Internal patching workflow for these systems should be concise and accessible. Long documents tucked away in a dark corner of a SharePoint library are useless. Making something hard to read means people won't bother doing so. Help IT administrators make patching documentation accessible and as close to a one-pager as possible. Drop legalese and versioning tables to instead give way for technical information that technical people require.
A patching document one-pager should convey the following information:
An agreed time frame between detection and remediation of vulnerabilities. Most businesses aim for a 30-day turnaround; however, the less, the better. Recent CVEs come with sharp teeth that should be addressed immediately.
Who is responsible for receiving the alerts from the detection system (whether a vulnerability scanner or alerting service like Secalerts) and starting the process, perhaps raising change requests and booking technical resource time.
Who is responsible for actioning this alert?
How the patches are installed
A section or process for the above persons to sign off that they have completed their parts of the patching process and confirmed the patches had been installed.
In some cases, it's also possible to detect appliance attacks via their logs, although this varies by vendor and vulnerability plus, knowing which logs to look at is only sometimes understood long after a vulnerability and corresponding exploit have been published. In most cases, the appliance will write a Syslog message or have a particular file in a specific location that indicates the system has been compromised. It's best not to count on this method for detecting networking appliance intrusions. Prevention is better than cure, and in this case, prevention comes in the form of prompt patching.
Furthermore, it is essential to ensure that administration consoles for networking appliances are not directly exposed to the internet. Sometimes, an exposed control panel on 443 with default credentials is as bad as a critical vulnerability. Attackers can log in and attack the appliance directly by elevating privileges on the local OS. They could steal credentials or use the appliance as a stepping stone into a victim network.

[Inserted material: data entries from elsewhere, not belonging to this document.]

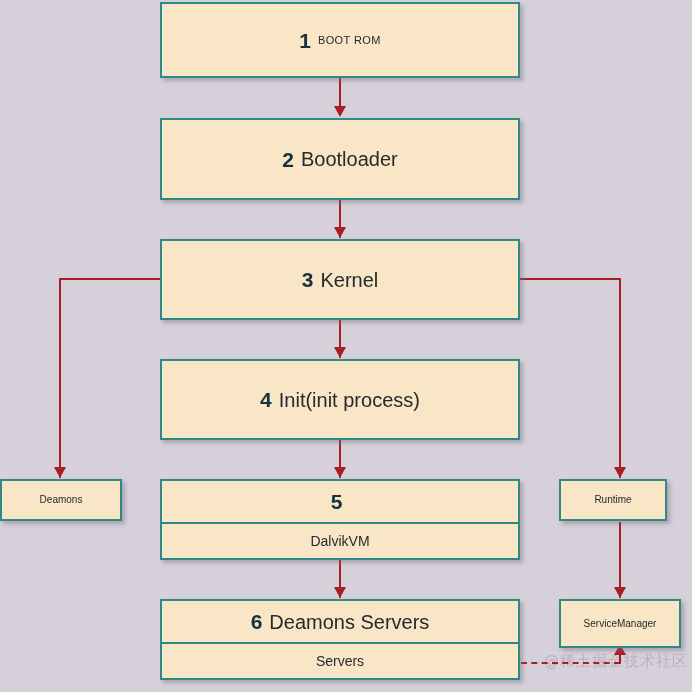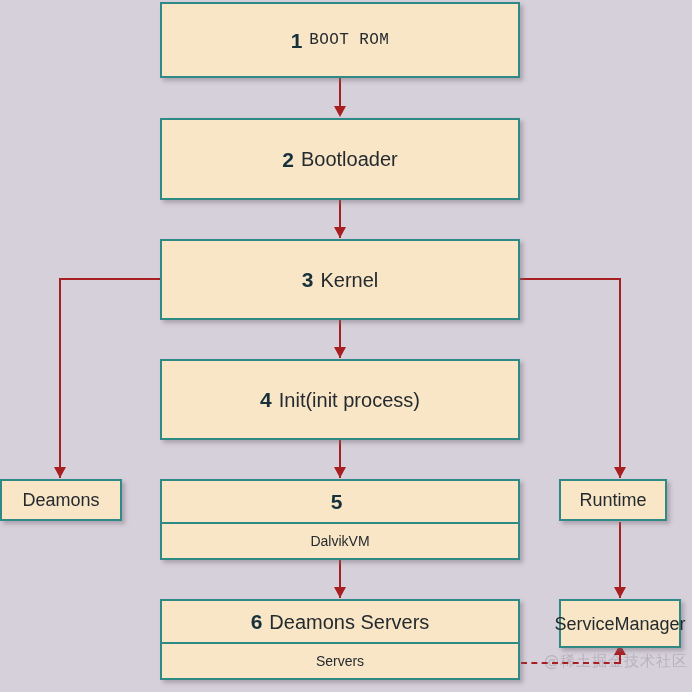--- a/index.html
+++ b/index.html
@@ -54,9 +54,8 @@
     white-space: nowrap;
   }
   .lbl.caps {
-    font-size: 16px;
+    font-size: 11px;
     letter-spacing: 0.4px;
-    font-family: Liberation Mono, monospace;
   }
   .lbl.plain {
     font-size: 14px;

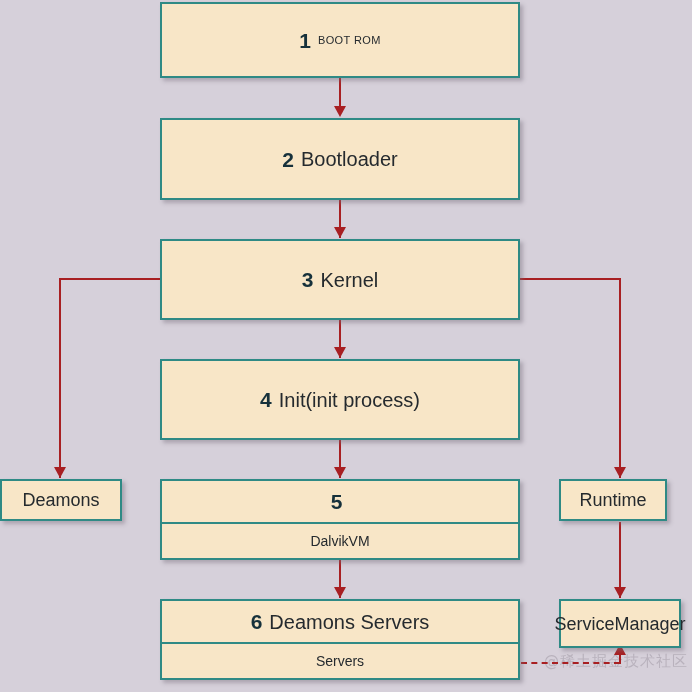--- a/index.html
+++ b/index.html
@@ -62,7 +62,7 @@
     text-align: right;
   }
   .side .lbl {
-    font-size: 18px;
+    font-size: 10px;
   }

If your management team need some encouragement to install patches or sign off on work to close down firewall ports which expose control panels to the public internet, here are some real-world examples of network edge appliances leading to serious domain-wide breaches:
- Citrix Application Gateway Remote Code Execution
- Pulse Secure VPN Appliance
- Unpatched exchanged leads to domain-wide ransomware
- - Sonicwall Remote Code Execution
Summary
IT administrators must ensure that any appliances exposed to the public internet are always running the most up-to-date software and firmware. Security patches must be installed as soon as possible.
Monitoring should be in place that sends alerts when updates are available or a new vulnerability is disclosed.
Steps should be taken to review external firewall configurations to ensure that no system control panels are exposed to the internet. Tools like Shodan.io can make finding exposed ports and control panels easier.